What do you need elections for, anyway? Since when do we choose our masters? During elections, we're always presented with pre-selected, trained, and neutered candidates, each with a shiny coat and a strict collar with spikes turned inward. Any of them can be pulled back — whether they're opposition candidates or those in power. Any of them can be commanded "Heel!", "Stay!", or "Attack!".
The ritual of parliamentary elections is not meaningless. It is meant to humiliate both the voter and the elected, to show everyone who is in charge here. Everyone is on a leash. Some can't get elected without permission, others can't elect anyone. No barking allowed. Every five years, the subordinates need to be reminded of what they were taught in the dog park.

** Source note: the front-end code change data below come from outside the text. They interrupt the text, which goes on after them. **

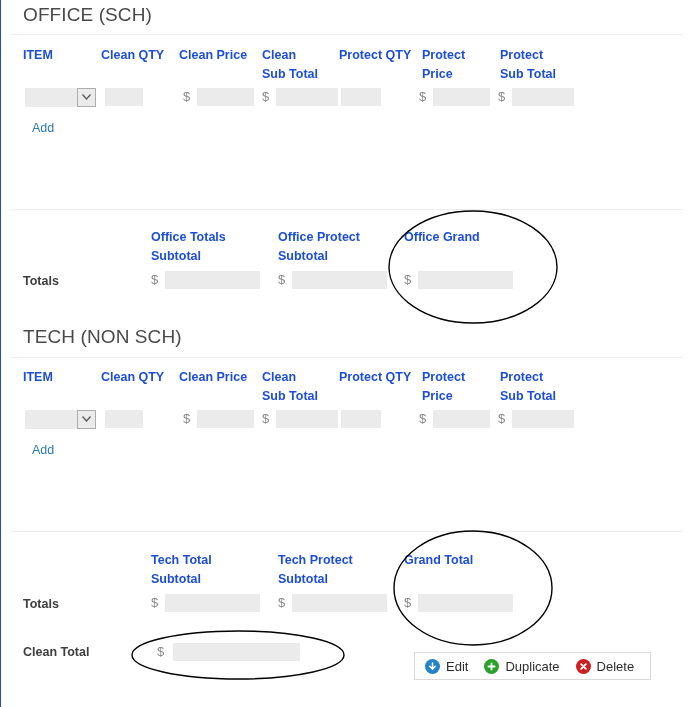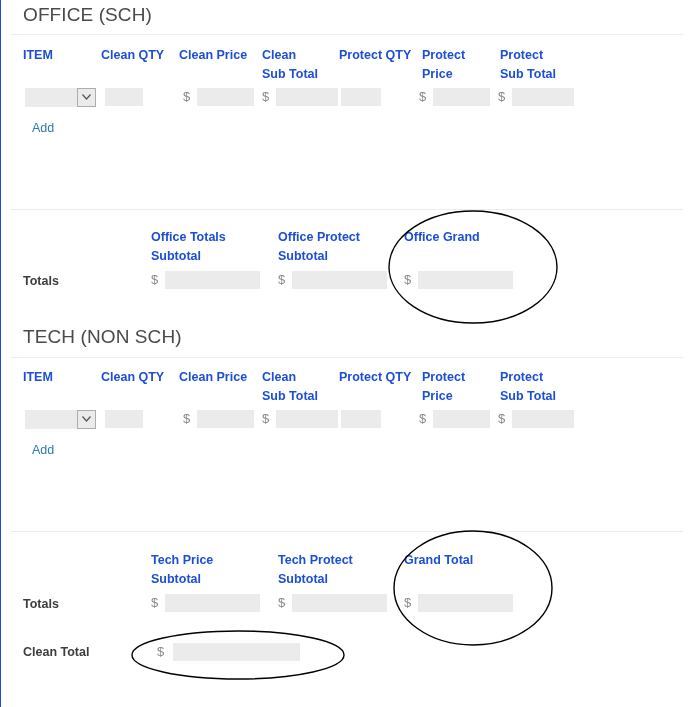--- a/index.html
+++ b/index.html
@@ -230,7 +230,7 @@
 
   <div class="hrule" style="top:531px;"></div>
 
-  <div class="colhead" style="left:150px; top:551px;">Tech Price
+  <div class="colhead" style="left:150px; top:551px;">Tech Total
 Subtotal</div>
   <div class="colhead" style="left:277px; top:551px;">Tech Protect
 Subtotal</div>

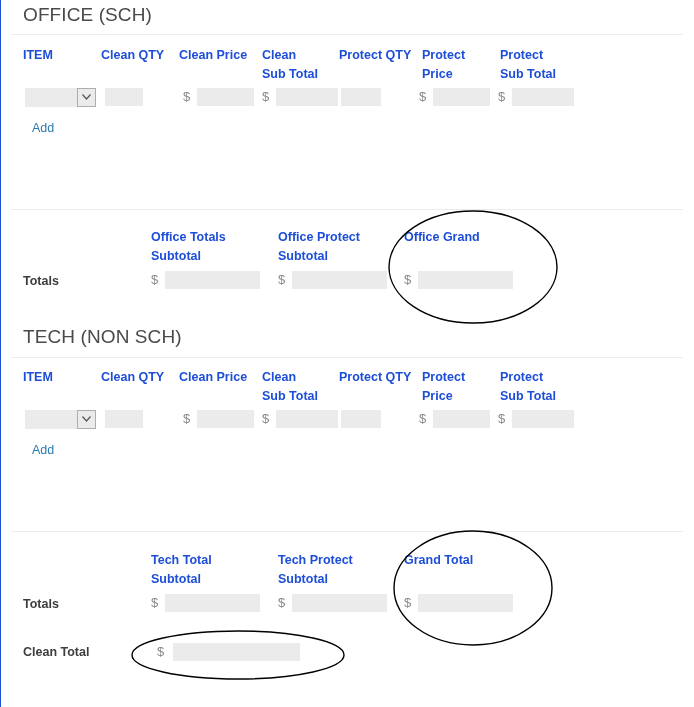--- a/index.html
+++ b/index.html
@@ -260,6 +260,35 @@
     </svg>
   </div>
 
+  <div class="actionbar" style="left:413px; top:652px; width:237px;">
+
+    <div class="actbtn">
+      <span class="ico" style="background:#2484c6;">
+        <svg width="9" height="9" viewBox="0 0 9 9">
+            <path d="M4.5 1 L4.5 7 M1.8 4.3 L4.5 7.2 L7.2 4.3" fill="none" stroke="#fff" stroke-width="1.5" stroke-linecap="round"></path>
+          </svg>
+      </span>
+      <span>Edit</span>
+    </div>
+
+    <div class="actbtn">
+      <span class="ico" style="background:#2aa12a;">
+        <svg width="9" height="9" viewBox="0 0 9 9">
+            <path d="M4.5 1.4 L4.5 7.6 M1.4 4.5 L7.6 4.5" fill="none" stroke="#fff" stroke-width="1.8" stroke-linecap="round"></path>
+          </svg>
+      </span>
+      <span>Duplicate</span>
+    </div>
+
+    <div class="actbtn">
+      <span class="ico" style="background:#cc1f1f;">
+        <svg width="9" height="9" viewBox="0 0 9 9">
+            <path d="M2.1 2.1 L6.9 6.9 M6.9 2.1 L2.1 6.9" fill="none" stroke="#fff" stroke-width="1.8" stroke-linecap="round"></path>
+          </svg>
+      </span>
+      <span>Delete</span>
+    </div>
+  </div>
 
 </div>
 

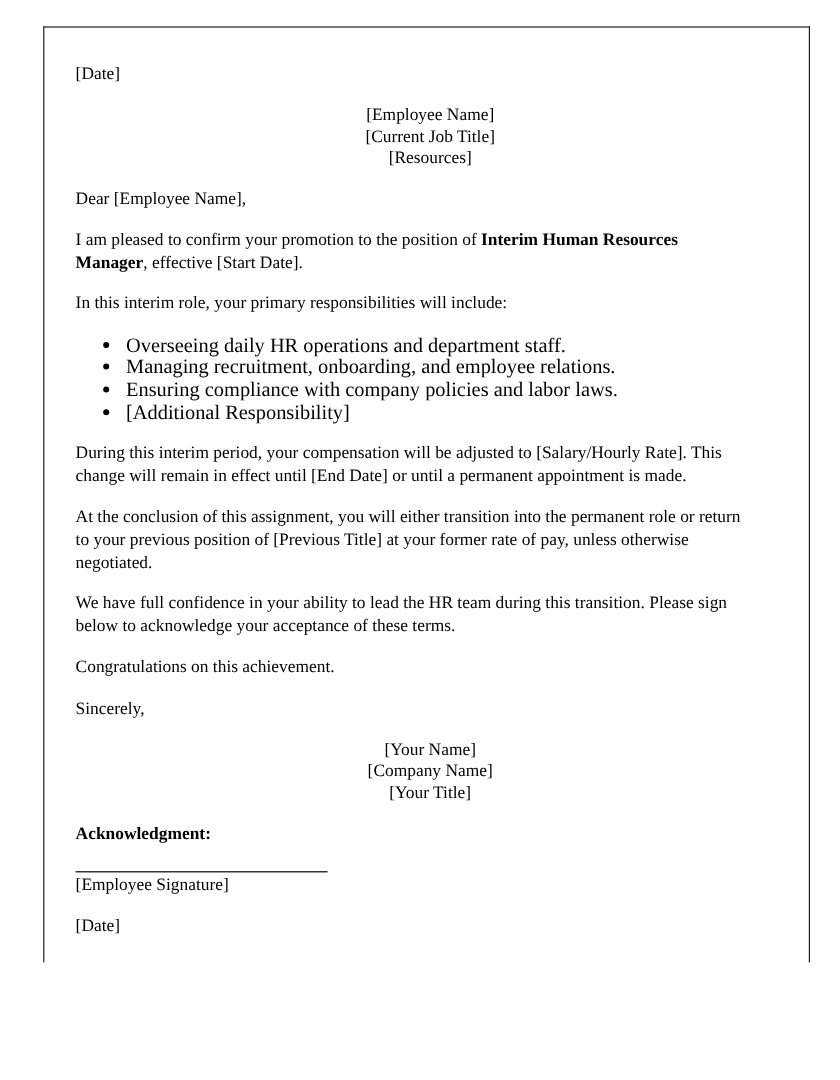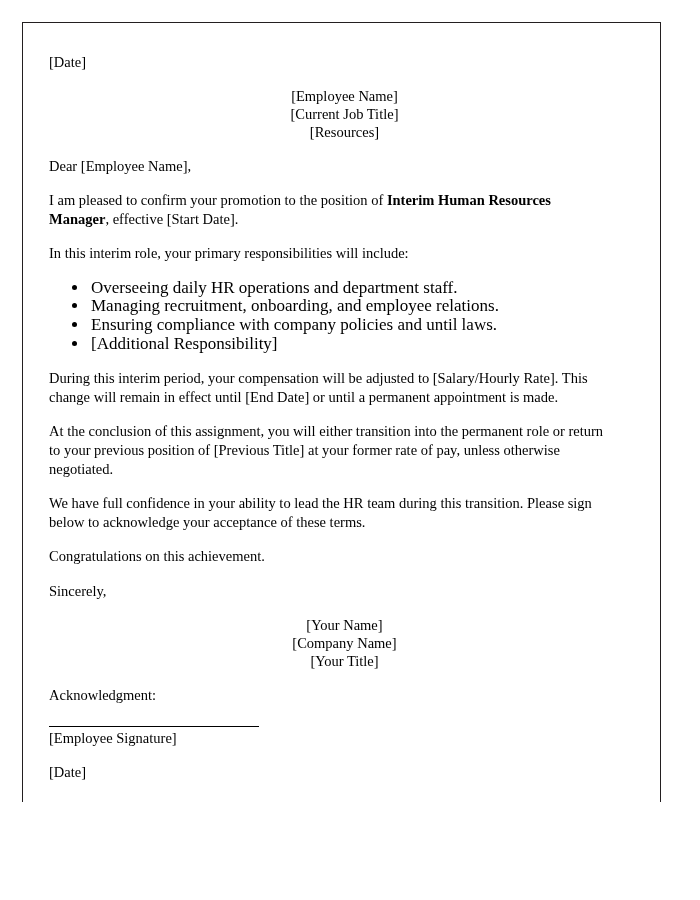--- a/index.html
+++ b/index.html
@@ -17,7 +17,7 @@
 
   .page {
     position: absolute;
-    left: 22px;
+    left: 36px;
     top: 22px;
     width: 639px;
     height: 780px;

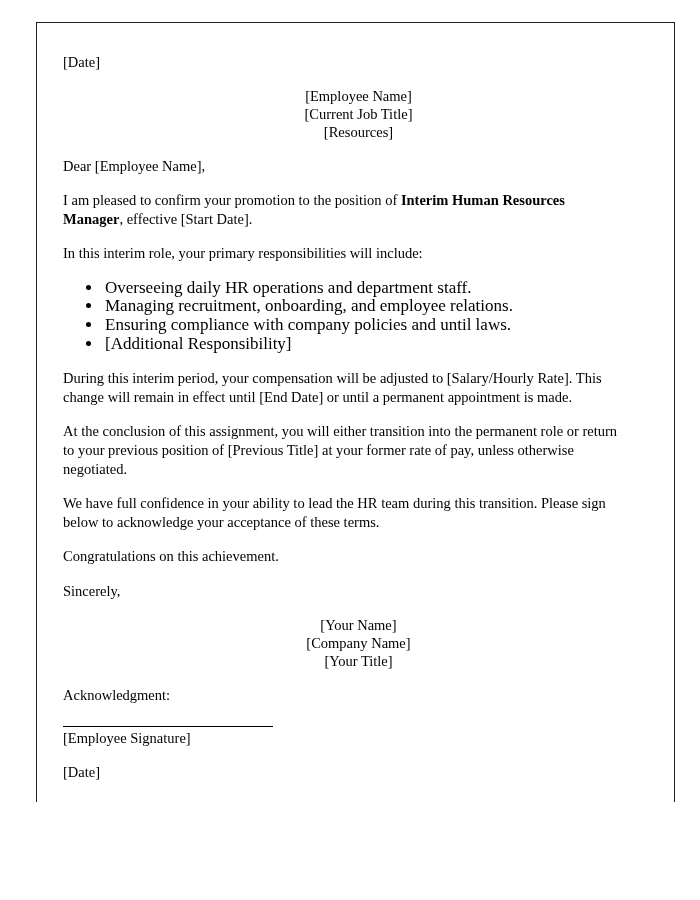--- a/index.html
+++ b/index.html
@@ -123,7 +123,7 @@
     <ul class="resp-list">
       <li>Overseeing daily HR operations and department staff.</li>
       <li>Managing recruitment, onboarding, and employee relations.</li>
-      <li>Ensuring compliance with company policies and until laws.</li>
+      <li>Ensuring compliance with company policies and labor laws.</li>
       <li>[Additional Responsibility]</li>
     </ul>
 

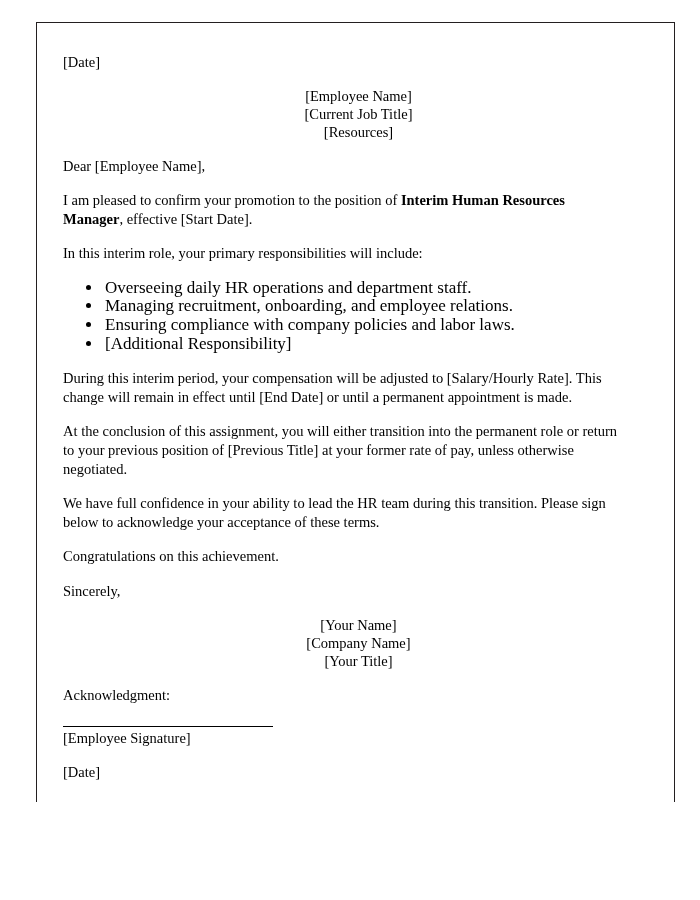--- a/index.html
+++ b/index.html
@@ -73,7 +73,7 @@
   .ack-heading {
     font-size: 14.5px;
     line-height: 18px;
-    font-weight: normal;
+    font-weight: bold;
     margin: 0 0 22px 0;
   }
 

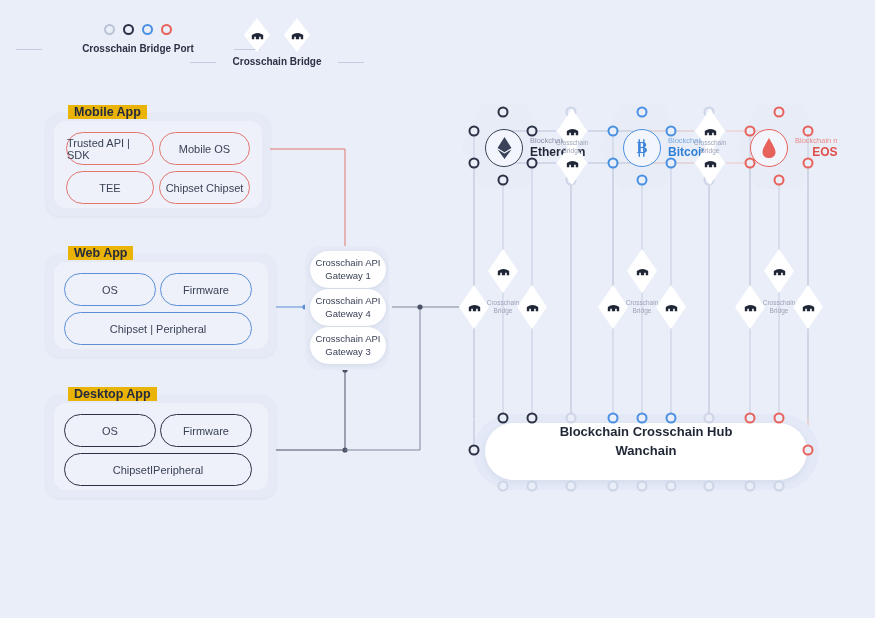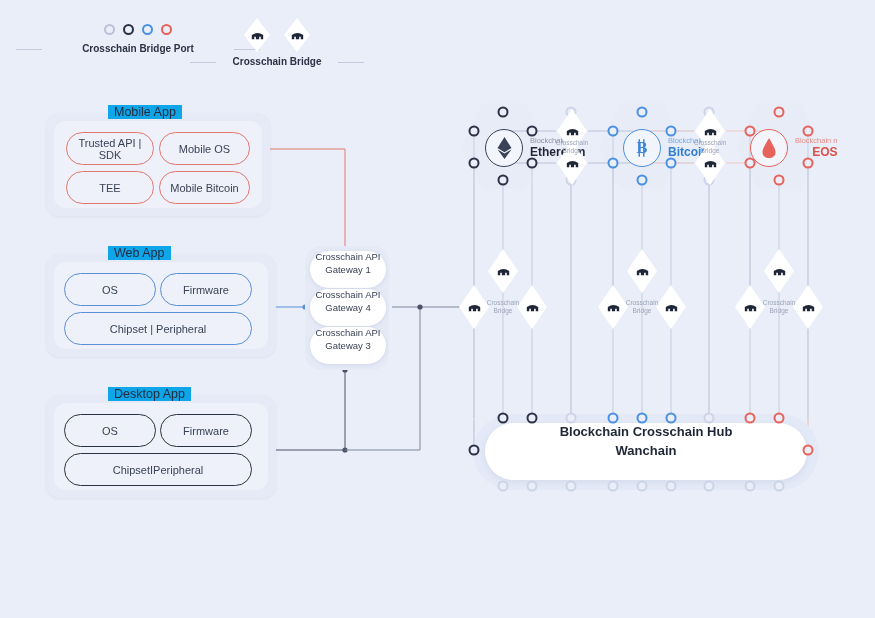--- a/index.html
+++ b/index.html
@@ -85,14 +85,13 @@
   .panel-title {
     position: absolute;
     font-size: 12.5px;
-    font-weight: normal;
+    font-weight: bold;
     color: #252b3d;
-    background: #0ea5e9;
+    background: #eab308;
     padding: 0 6px;
     left: 22px;
     top: -8px;
     z-index: 3;
-    margin-left: 40px;
   }
   .pill {
     position: absolute;

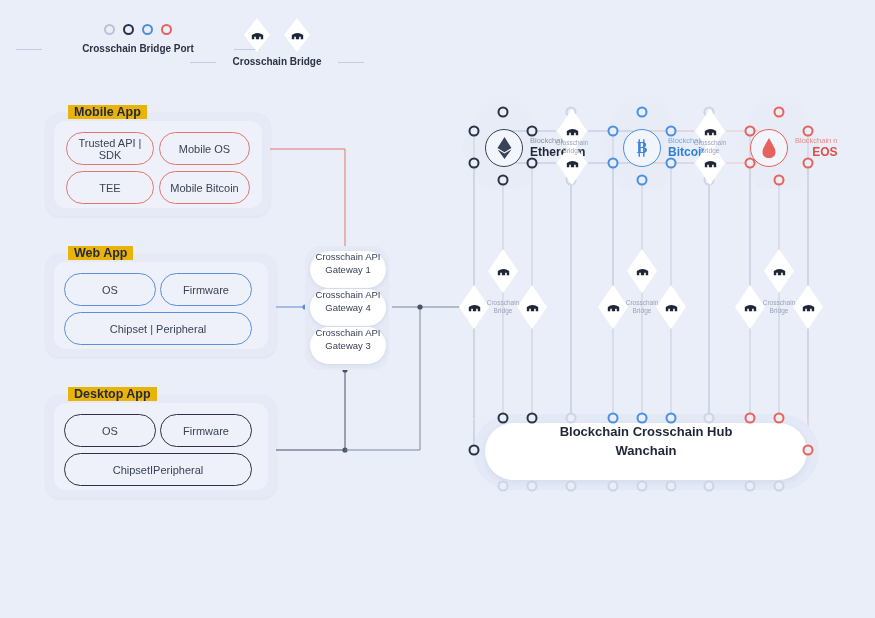--- a/index.html
+++ b/index.html
@@ -104,7 +104,6 @@
     font-size: 11px;
     color: #3a4257;
     box-sizing: border-box;
-    text-align: center;
   }
   .pill.red  { border-color: #e2766f; }
   .pill.blue { border-color: #5b8fd6; }

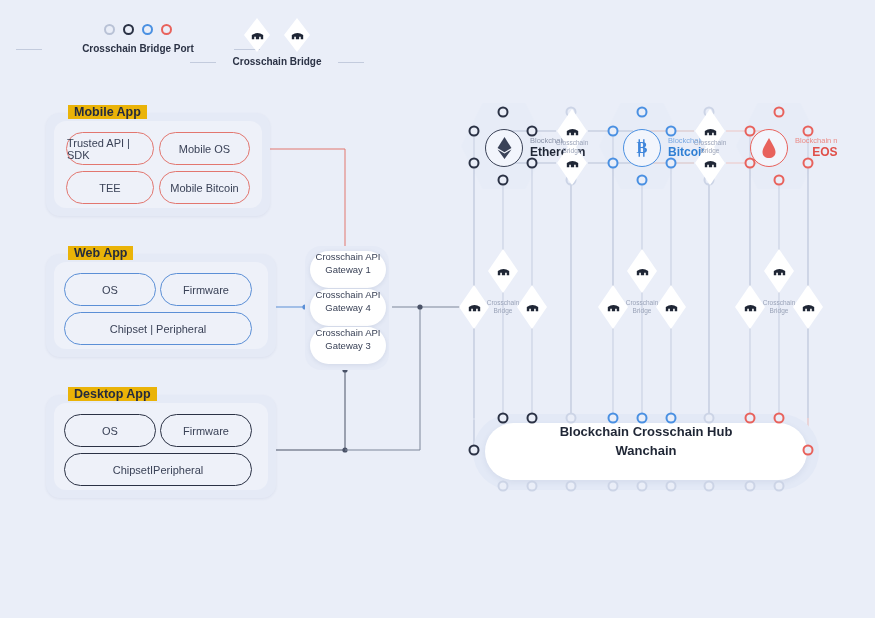--- a/index.html
+++ b/index.html
@@ -347,7 +347,7 @@
       <span>Mobile OS</span>
     </div>
     <div class="pill red" style="left:113px;top:58px;width:91px;height:33px;">
-      <span>Mobile Bitcoin</span>
+      <span>Chipset Chipset</span>
     </div>
   </div>
 

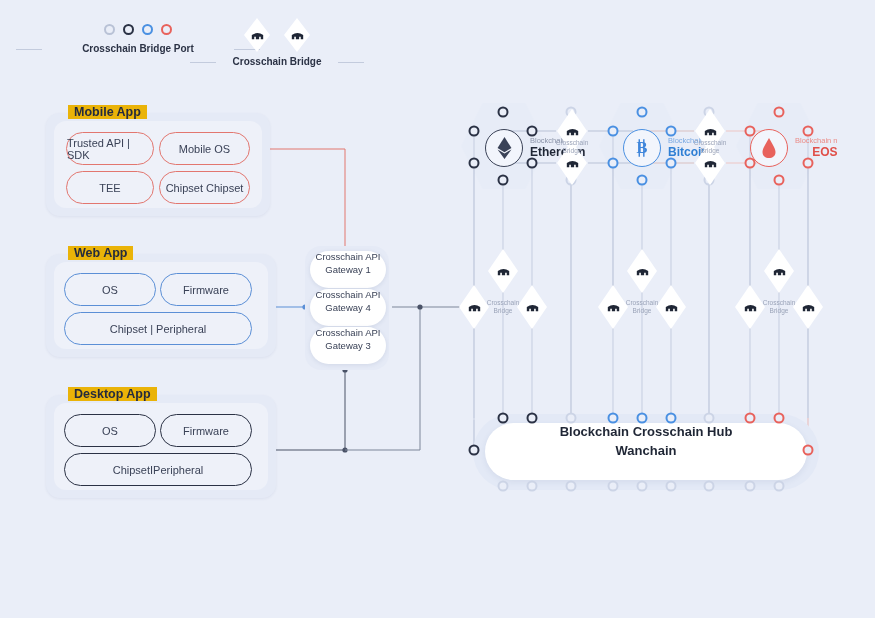--- a/index.html
+++ b/index.html
@@ -120,6 +120,7 @@
     background: #ffffff;
     border-radius: 20px;
     display: flex;
+    align-items: center;
     justify-content: center;
     text-align: center;
     font-size: 9.5px;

But the masters still feel that their power needs justification, validation, legitimization. At first, it was such that they let us off the leash and allowed us to run around, and for that, we were supposed to keep quiet. Then they put us back on the leash, but at least they scraped leftovers from their table into our bowls. Then they allowed us to blow off steam by attacking dummies and instructors in padded jackets. Now there's nothing left; we can only run along the steel wire fence, our stomachs growling, the yard littered with tufts of cotton and filth, and in the eyes of the trained, there seems to be a glimmer of understanding that the dummies are not to blame.
Once, it seemed to us that they were the voice of our aspirations. Yes, we didn't choose them, but they took us for walks in the forest, threw us sticks, allowed us to rub against their boots, and patted us on the withers. But for a long time now, no one comes out into our yard, and they quickly dash past the gate, along paths we can't reach because of the short chain. They're afraid we'll snap at them.
Behind closed doors, there's the smell of food; the feast continues, but we, mangy, with matted fur, reeking of dog, now evoke only cautious disgust from our masters — it doesn't occur to them to throw us a bone. Watching us go wild, they ask themselves why they took us from the kennel in the first place. They think it was them who took us. Have we gone mad? Were we properly vaccinated against rabies? Ah, they shouldn't have taken us at all, should have drowned us as puppies in a bucket of water with a lid on top.
The feast continues. Three-hundred-kilogram fatties, stuck at the table, rake in stale and dried-out dishes with their hands, shove them into their mouths, swallow wearily, burp exhaustedly, but they can't, they can't stop, even though their guts are already clogged and bursting, their fat sides splitting open, undigested food spilling out, yet they keep raking and raking, raking and raking and swallowing unchewed.
They'd like to step outside, get some fresh air — but outside, there's barking and snarling. Maybe they'd like to visit the neighbors, but they've quarreled with them, having sicced dogs on them and thrown filth over the fence.
There are still ways to keep us in check. Change the terms of the social contract. If the strict collar doesn't bring us to our senses, there's the whip, or a boot to the belly. They tried it in the summer — and barely managed to pull their hand back in time. They slipped on piles, almost fell into the mud with their whole bulk. Now they approach the window, watching us howl and spin, clanging our chain, chasing our own tails, and they try to whistle to us with their fat lips. Affectionately and playfully. We have a memory, after all, and we used to be very happy at the sound of a whistle. But now it sounds completely false, and the strict collar has worn our fur down to the skin.
They'll soon promise us a walk and a bone. But we no longer want a walk; it's too late for that, we've already soiled ourselves. We need to break free from the chain. We might still think that we'll run away from the bad masters — and switch to the good ones. But it seems, just a little longer, and we'll feel that we can do without masters altogether. After all, wolves live, don't they?